** TRY IT **
Repeat each record exactly. Any picture gets left out.

[Records excerpted from a collection]
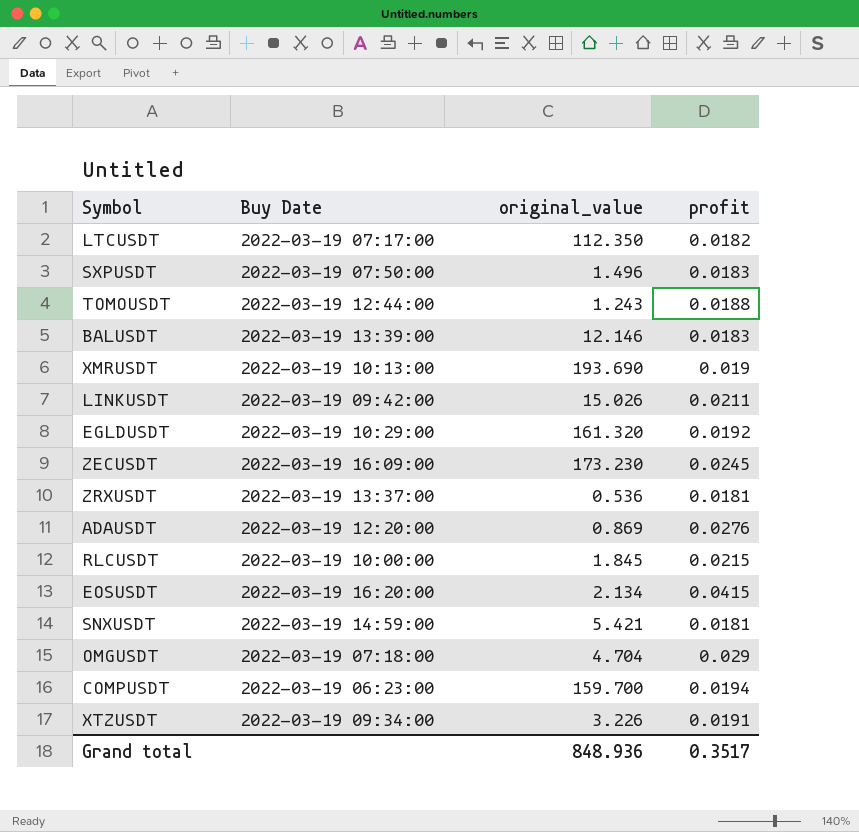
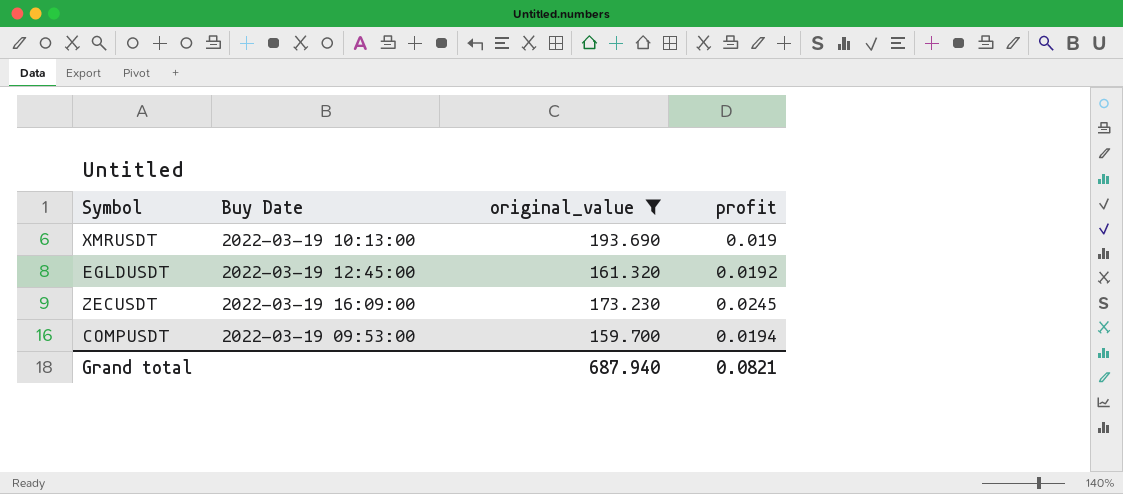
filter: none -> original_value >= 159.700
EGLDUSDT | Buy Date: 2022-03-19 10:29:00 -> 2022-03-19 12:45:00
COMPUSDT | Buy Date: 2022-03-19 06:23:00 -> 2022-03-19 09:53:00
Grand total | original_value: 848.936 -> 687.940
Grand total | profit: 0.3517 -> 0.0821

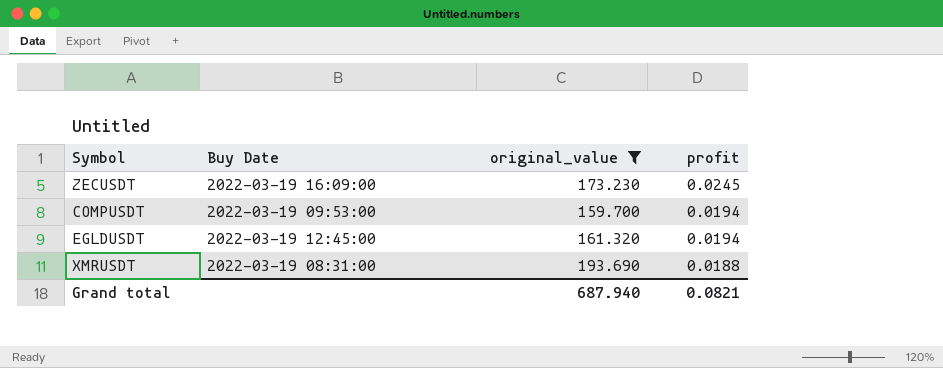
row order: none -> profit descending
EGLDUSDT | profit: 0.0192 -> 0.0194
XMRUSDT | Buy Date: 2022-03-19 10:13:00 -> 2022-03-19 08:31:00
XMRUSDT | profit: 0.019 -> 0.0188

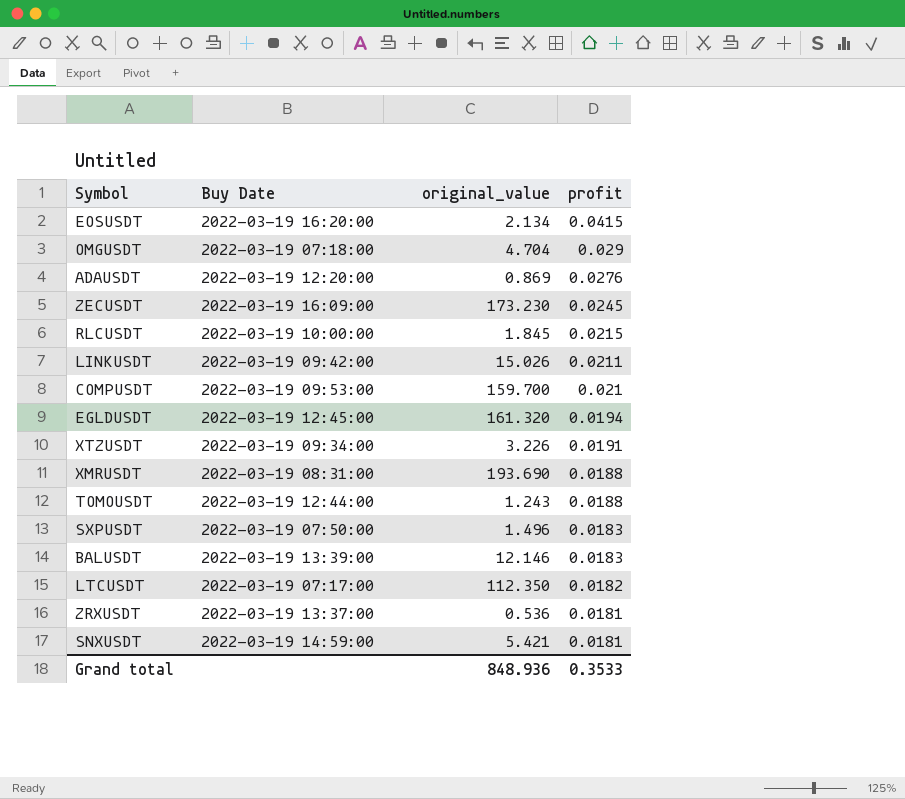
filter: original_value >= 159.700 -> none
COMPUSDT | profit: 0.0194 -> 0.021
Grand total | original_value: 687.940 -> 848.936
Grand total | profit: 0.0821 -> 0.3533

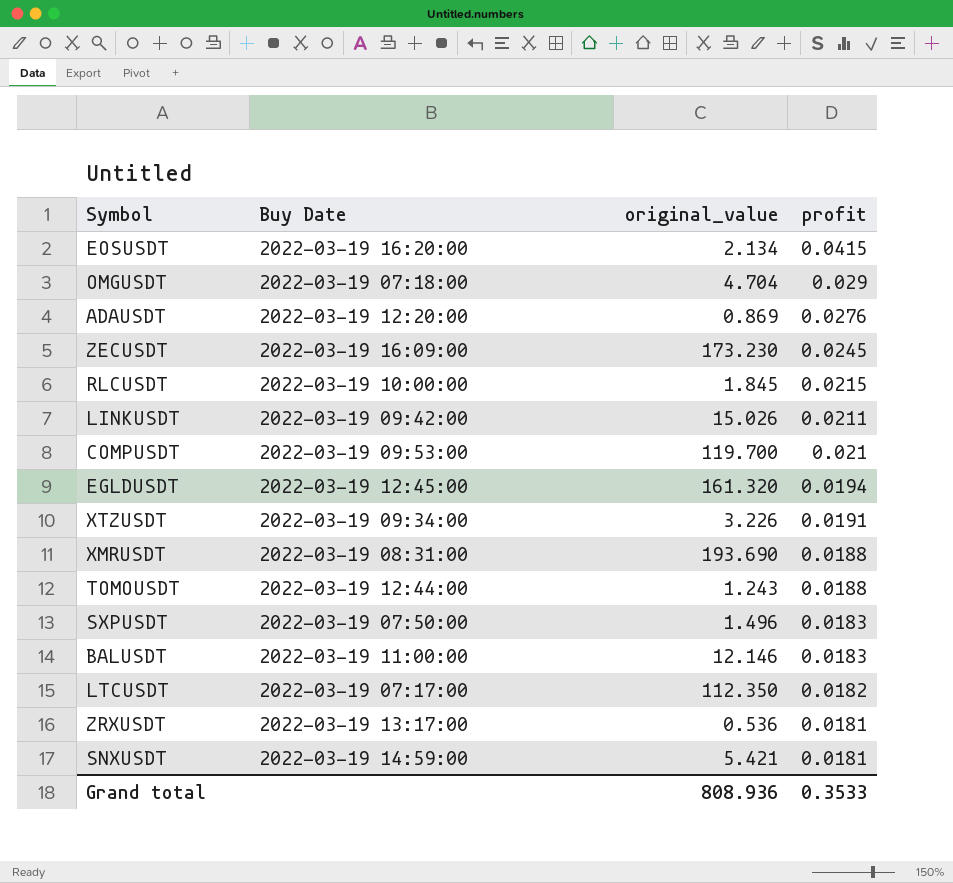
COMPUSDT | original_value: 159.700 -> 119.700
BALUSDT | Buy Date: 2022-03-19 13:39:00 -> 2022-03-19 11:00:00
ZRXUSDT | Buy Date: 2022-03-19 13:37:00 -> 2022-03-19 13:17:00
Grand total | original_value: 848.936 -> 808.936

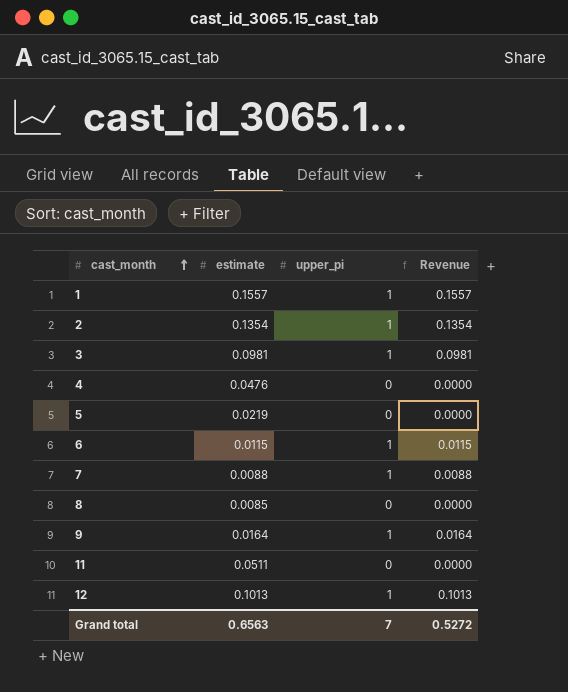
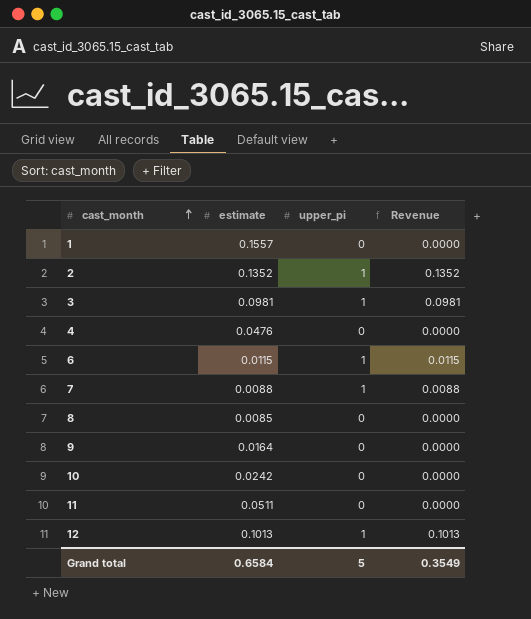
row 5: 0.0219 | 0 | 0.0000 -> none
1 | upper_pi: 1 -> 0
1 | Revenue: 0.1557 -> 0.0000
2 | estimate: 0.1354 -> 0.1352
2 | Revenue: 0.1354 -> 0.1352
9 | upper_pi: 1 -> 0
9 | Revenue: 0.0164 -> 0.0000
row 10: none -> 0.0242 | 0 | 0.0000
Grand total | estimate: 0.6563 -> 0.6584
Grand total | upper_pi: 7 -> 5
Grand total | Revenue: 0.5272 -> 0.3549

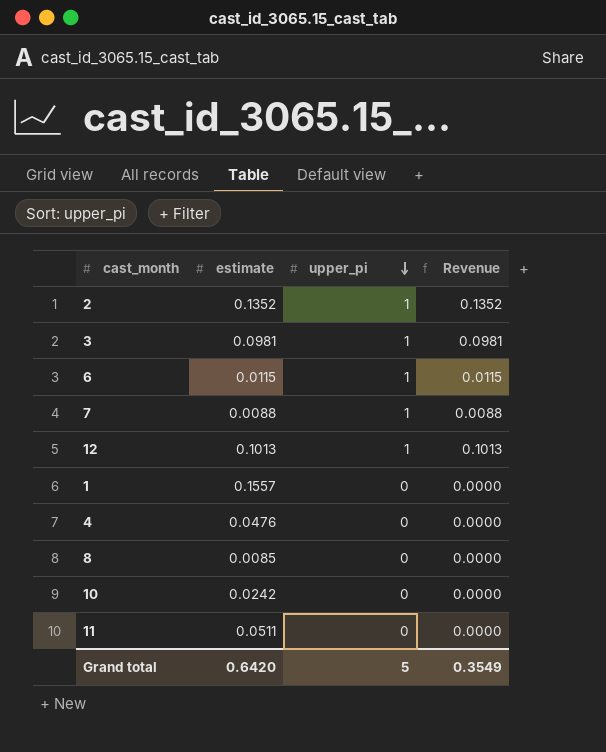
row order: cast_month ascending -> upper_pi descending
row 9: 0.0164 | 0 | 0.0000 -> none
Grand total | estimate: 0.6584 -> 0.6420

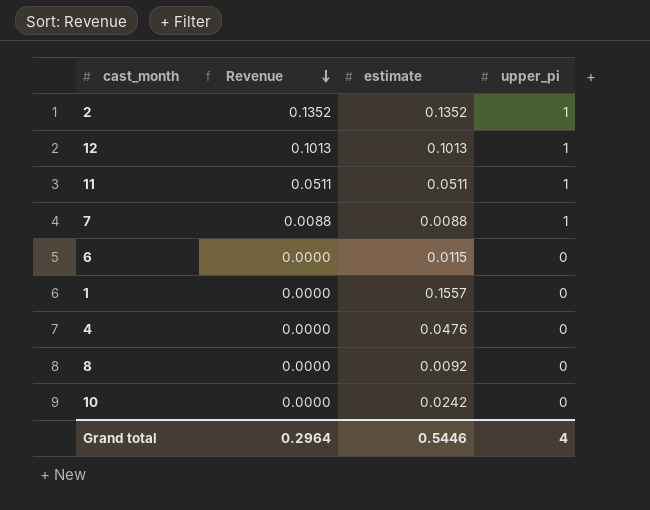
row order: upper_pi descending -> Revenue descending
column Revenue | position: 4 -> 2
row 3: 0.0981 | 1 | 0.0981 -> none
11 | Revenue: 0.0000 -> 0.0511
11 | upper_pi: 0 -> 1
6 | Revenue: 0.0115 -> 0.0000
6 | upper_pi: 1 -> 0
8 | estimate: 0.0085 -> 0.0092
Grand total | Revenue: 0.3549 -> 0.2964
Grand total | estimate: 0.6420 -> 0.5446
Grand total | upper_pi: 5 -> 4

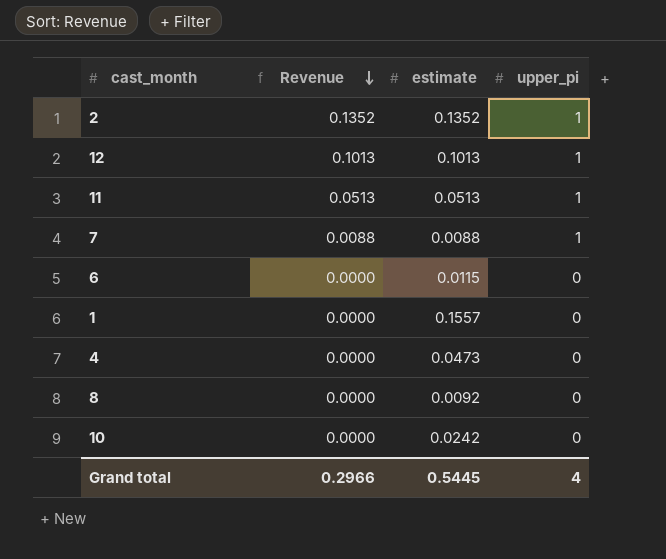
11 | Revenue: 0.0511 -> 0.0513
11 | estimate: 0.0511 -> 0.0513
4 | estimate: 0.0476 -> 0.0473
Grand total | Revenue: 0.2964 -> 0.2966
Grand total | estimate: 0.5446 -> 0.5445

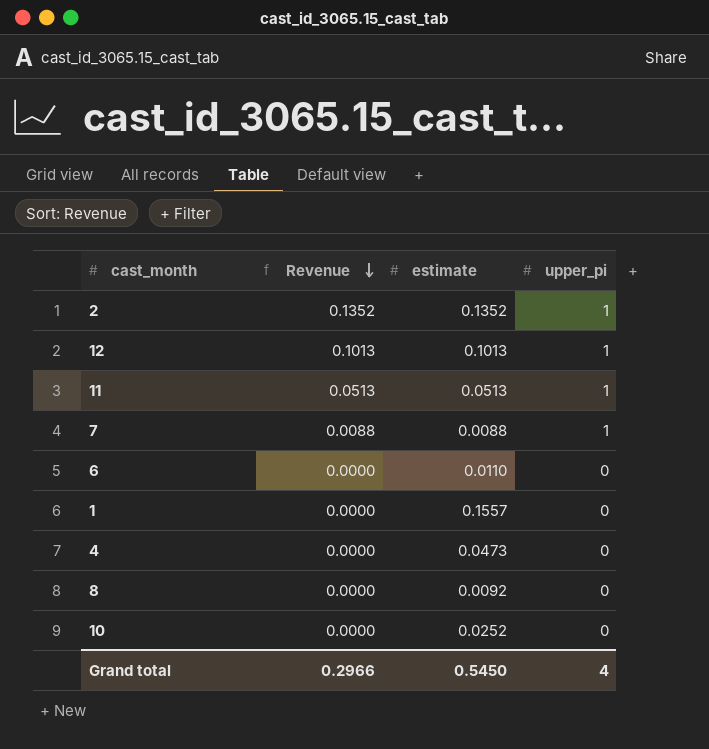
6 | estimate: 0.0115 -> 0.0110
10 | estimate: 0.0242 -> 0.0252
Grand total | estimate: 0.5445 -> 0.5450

** SOLUTION **
filter: none -> original_value >= 159.700
EGLDUSDT | Buy Date: 2022-03-19 10:29:00 -> 2022-03-19 12:45:00
COMPUSDT | Buy Date: 2022-03-19 06:23:00 -> 2022-03-19 09:53:00
Grand total | original_value: 848.936 -> 687.940
Grand total | profit: 0.3517 -> 0.0821

row order: none -> profit descending
EGLDUSDT | profit: 0.0192 -> 0.0194
XMRUSDT | Buy Date: 2022-03-19 10:13:00 -> 2022-03-19 08:31:00
XMRUSDT | profit: 0.019 -> 0.0188

filter: original_value >= 159.700 -> none
COMPUSDT | profit: 0.0194 -> 0.021
Grand total | original_value: 687.940 -> 848.936
Grand total | profit: 0.0821 -> 0.3533

COMPUSDT | original_value: 159.700 -> 119.700
BALUSDT | Buy Date: 2022-03-19 13:39:00 -> 2022-03-19 11:00:00
ZRXUSDT | Buy Date: 2022-03-19 13:37:00 -> 2022-03-19 13:17:00
Grand total | original_value: 848.936 -> 808.936

row 5: 0.0219 | 0 | 0.0000 -> none
1 | upper_pi: 1 -> 0
1 | Revenue: 0.1557 -> 0.0000
2 | estimate: 0.1354 -> 0.1352
2 | Revenue: 0.1354 -> 0.1352
9 | upper_pi: 1 -> 0
9 | Revenue: 0.0164 -> 0.0000
row 10: none -> 0.0242 | 0 | 0.0000
Grand total | estimate: 0.6563 -> 0.6584
Grand total | upper_pi: 7 -> 5
Grand total | Revenue: 0.5272 -> 0.3549

row order: cast_month ascending -> upper_pi descending
row 9: 0.0164 | 0 | 0.0000 -> none
Grand total | estimate: 0.6584 -> 0.6420

row order: upper_pi descending -> Revenue descending
column Revenue | position: 4 -> 2
row 3: 0.0981 | 1 | 0.0981 -> none
11 | Revenue: 0.0000 -> 0.0511
11 | upper_pi: 0 -> 1
6 | Revenue: 0.0115 -> 0.0000
6 | upper_pi: 1 -> 0
8 | estimate: 0.0085 -> 0.0092
Grand total | Revenue: 0.3549 -> 0.2964
Grand total | estimate: 0.6420 -> 0.5446
Grand total | upper_pi: 5 -> 4

11 | Revenue: 0.0511 -> 0.0513
11 | estimate: 0.0511 -> 0.0513
4 | estimate: 0.0476 -> 0.0473
Grand total | Revenue: 0.2964 -> 0.2966
Grand total | estimate: 0.5446 -> 0.5445

6 | estimate: 0.0115 -> 0.0110
10 | estimate: 0.0242 -> 0.0252
Grand total | estimate: 0.5445 -> 0.5450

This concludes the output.